The Greek thinker Aristides said of Christians, “If they hear that any of their number is imprisoned or in distress for the sake of their Christ’s name, they all render aid in his necessity and, if he can be redeemed, they set him free.”  And it was said of the early Church Father Origen, in the 2nd century, “Not only was he at the side of the holy martyrs in their imprisonment and until their final condemnation but, when they were led to death, he boldly accompanied them into danger.”  William Barclay writes, “The Christians became so notorious for their help to those in jail that at the beginning of the fourth century the Emperor Licinius passed new legislation that ‘no one was to show kindness to sufferers in prison by supplying them with food and that no one was to show mercy to those starving in prison.’  It was added that those who were discovered so doing would be compelled to suffer the same fate as those they tried to help.”

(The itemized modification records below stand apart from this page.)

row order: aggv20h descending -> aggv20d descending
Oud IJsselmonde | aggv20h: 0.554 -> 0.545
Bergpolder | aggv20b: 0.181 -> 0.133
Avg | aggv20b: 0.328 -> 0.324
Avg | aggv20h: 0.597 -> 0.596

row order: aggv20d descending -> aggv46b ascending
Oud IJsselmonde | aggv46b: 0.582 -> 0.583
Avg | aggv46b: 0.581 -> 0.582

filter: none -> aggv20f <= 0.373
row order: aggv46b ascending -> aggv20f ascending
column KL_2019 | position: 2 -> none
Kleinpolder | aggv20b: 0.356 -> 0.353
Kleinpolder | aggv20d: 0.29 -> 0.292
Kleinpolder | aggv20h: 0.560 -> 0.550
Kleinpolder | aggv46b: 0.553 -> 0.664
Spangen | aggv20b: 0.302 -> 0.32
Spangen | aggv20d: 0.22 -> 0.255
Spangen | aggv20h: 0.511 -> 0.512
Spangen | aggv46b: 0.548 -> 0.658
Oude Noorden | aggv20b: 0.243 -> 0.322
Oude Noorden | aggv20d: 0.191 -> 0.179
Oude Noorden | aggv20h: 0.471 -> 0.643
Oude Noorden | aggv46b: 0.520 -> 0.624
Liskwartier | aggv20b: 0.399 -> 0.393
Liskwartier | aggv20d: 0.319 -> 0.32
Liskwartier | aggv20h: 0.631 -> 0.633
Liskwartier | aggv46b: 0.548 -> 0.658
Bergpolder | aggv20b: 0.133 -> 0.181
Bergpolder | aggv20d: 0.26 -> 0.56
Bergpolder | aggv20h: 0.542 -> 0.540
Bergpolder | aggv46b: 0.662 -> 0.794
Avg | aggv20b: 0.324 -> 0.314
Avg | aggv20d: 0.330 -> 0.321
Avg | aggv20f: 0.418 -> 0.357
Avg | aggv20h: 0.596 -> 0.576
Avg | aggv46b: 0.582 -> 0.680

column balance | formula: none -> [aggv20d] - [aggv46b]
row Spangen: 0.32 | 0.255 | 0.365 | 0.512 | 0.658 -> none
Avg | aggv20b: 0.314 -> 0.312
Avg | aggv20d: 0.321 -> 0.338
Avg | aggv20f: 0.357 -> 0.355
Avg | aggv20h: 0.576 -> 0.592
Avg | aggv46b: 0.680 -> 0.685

So how could we practice showing love and concern for those in prison?  There are those who are involved in the prison ministry known as Kairos, which is a branch of the Walk to Emmaus retreat and community, which a number of New England Methodists have participated in.  The Claremont church collects blank, unused Christmas cards and gives them to those in the local jail to send out to their families and friends.  It doesn’t have to be something huge; even a small act of kindness goes a long way for those in prison. 

I’d like to close by reading Leslie Brandt’s paraphrase of these verses found in her book, Epistles/Now:

We must guard carefully our relationships with
one another and regard even those who are unknown
to us as possible emissaries from God.
Every interpersonal relationship is a sacred trust –
especially those within the family of faith.
We need to remember our comrades who are facing problems
and conflicts that are even more severe than our own.

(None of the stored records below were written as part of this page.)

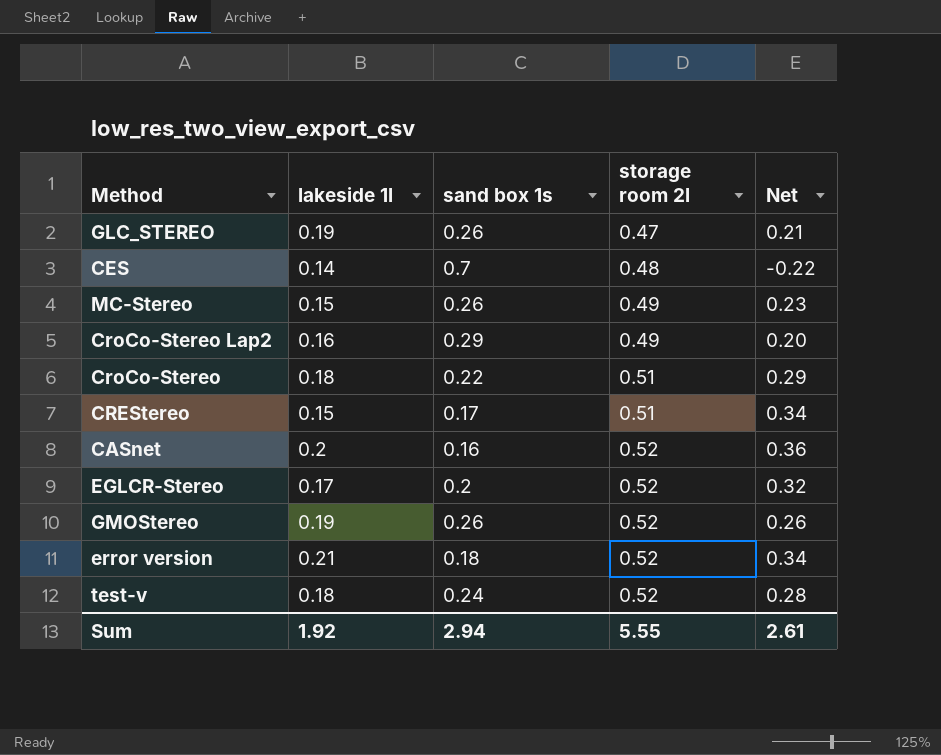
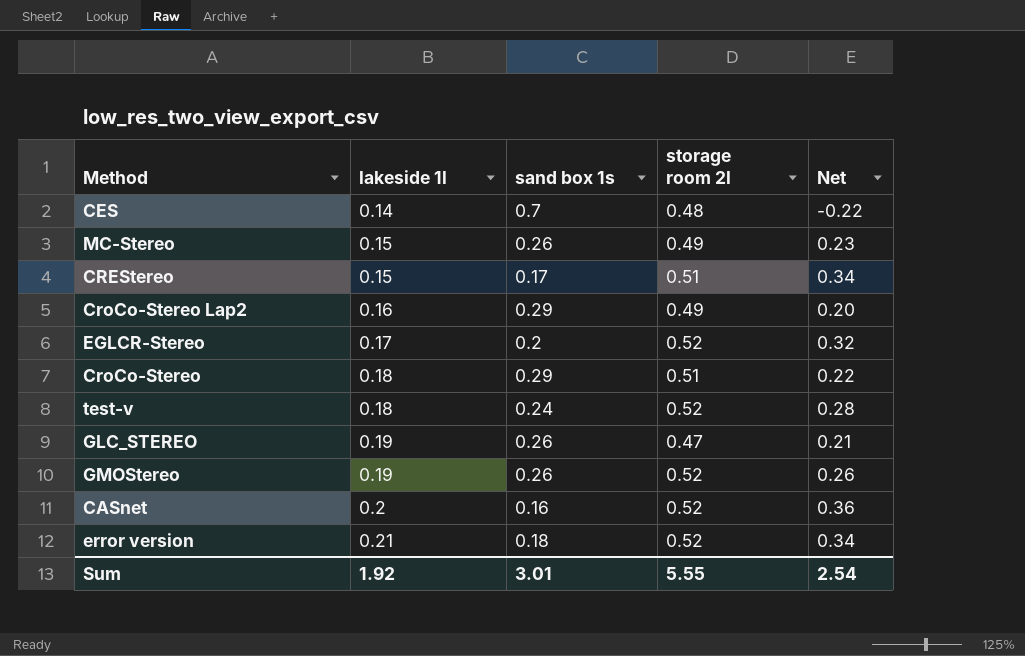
row order: storage room 2l ascending -> lakeside 1l ascending
CroCo-Stereo | sand box 1s: 0.22 -> 0.29
CroCo-Stereo | Net: 0.29 -> 0.22
Sum | sand box 1s: 2.94 -> 3.01
Sum | Net: 2.61 -> 2.54

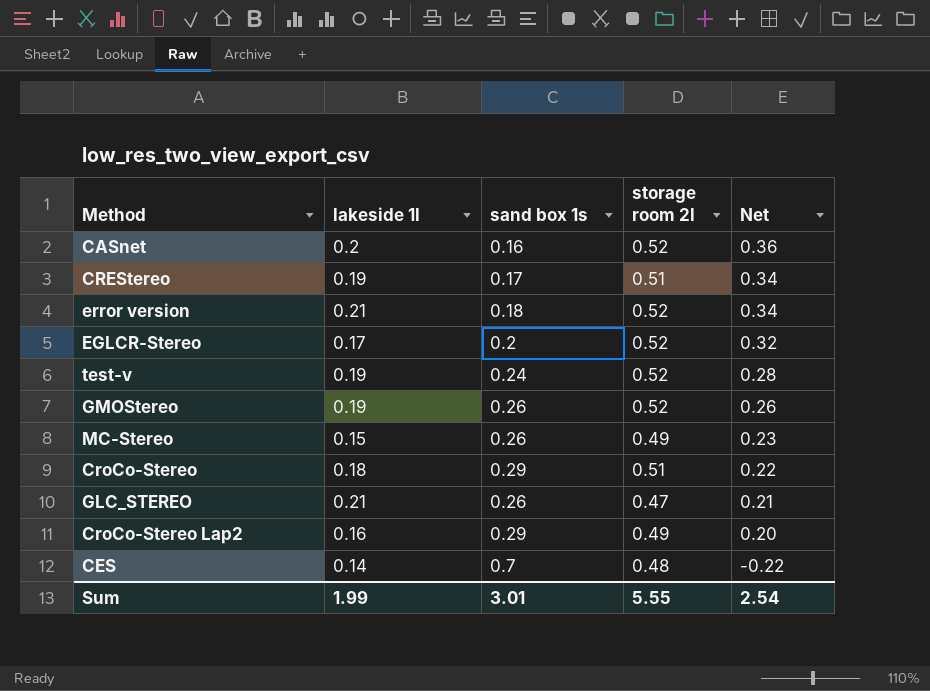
row order: lakeside 1l ascending -> Net descending
CREStereo | lakeside 1l: 0.15 -> 0.19
test-v | lakeside 1l: 0.18 -> 0.19
GLC_STEREO | lakeside 1l: 0.19 -> 0.21
Sum | lakeside 1l: 1.92 -> 1.99

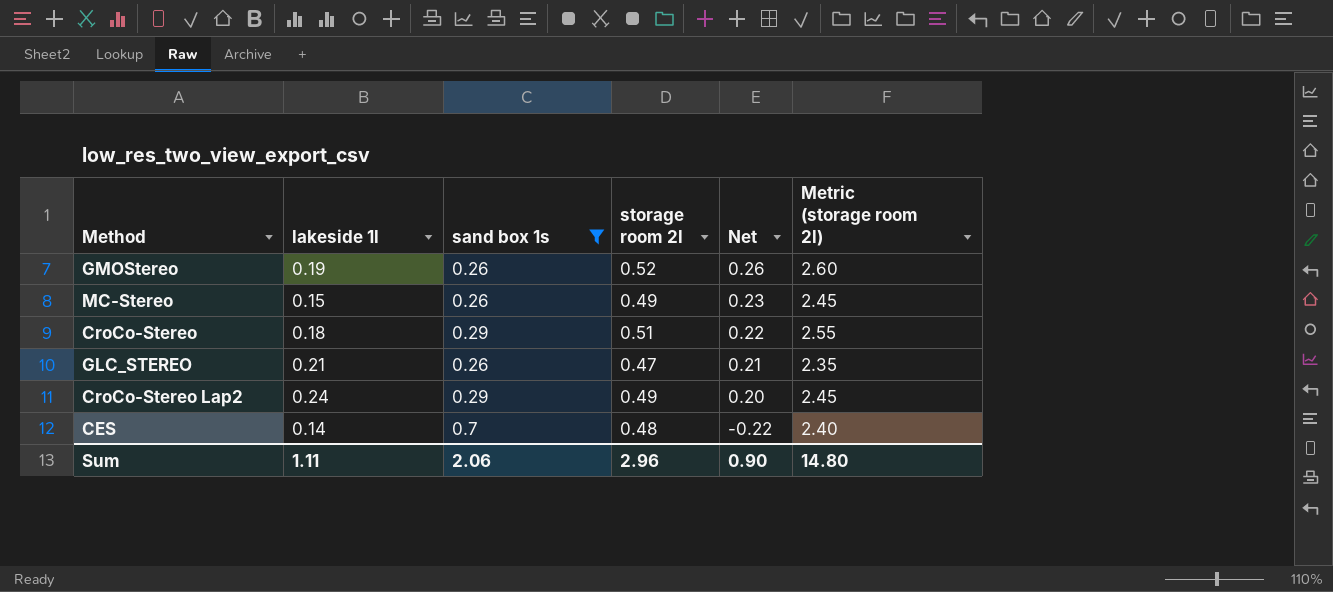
filter: none -> sand box 1s >= 0.26
column Metric (storage room 2l) | formula: none -> [storage room 2l] * 5
CroCo-Stereo Lap2 | lakeside 1l: 0.16 -> 0.24
Sum | lakeside 1l: 1.99 -> 1.11
Sum | sand box 1s: 3.01 -> 2.06
Sum | storage room 2l: 5.55 -> 2.96
Sum | Net: 2.54 -> 0.90

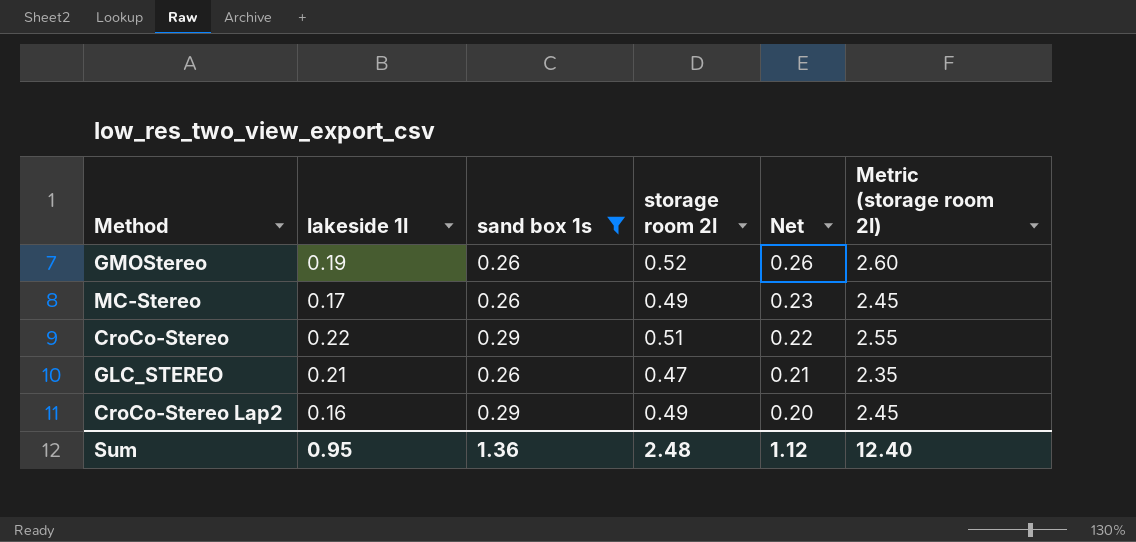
row CES: 0.14 | 0.7 | 0.48 | -0.22 | 2.40 -> none
MC-Stereo | lakeside 1l: 0.15 -> 0.17
CroCo-Stereo | lakeside 1l: 0.18 -> 0.22
CroCo-Stereo Lap2 | lakeside 1l: 0.24 -> 0.16
Sum | lakeside 1l: 1.11 -> 0.95
Sum | sand box 1s: 2.06 -> 1.36
Sum | storage room 2l: 2.96 -> 2.48
Sum | Net: 0.90 -> 1.12
Sum | Metric (storage room 2l): 14.80 -> 12.40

We are all God’s emissaries to one another – and the
means by which He shares his grace with the
members of Christ’s body.
Together we can march through a hostile world as the
men and women of God – reaching out to the wanderers
and stragglers by the way to draw them
into God’s family.
There will be a price to pay and pains to bear, but we
will be able to handle them because we have a great
God whose love for us never changes and who
promises that eternal joy which we even now have
found in some measure and shall experience fully
and eternally when our march has been completed.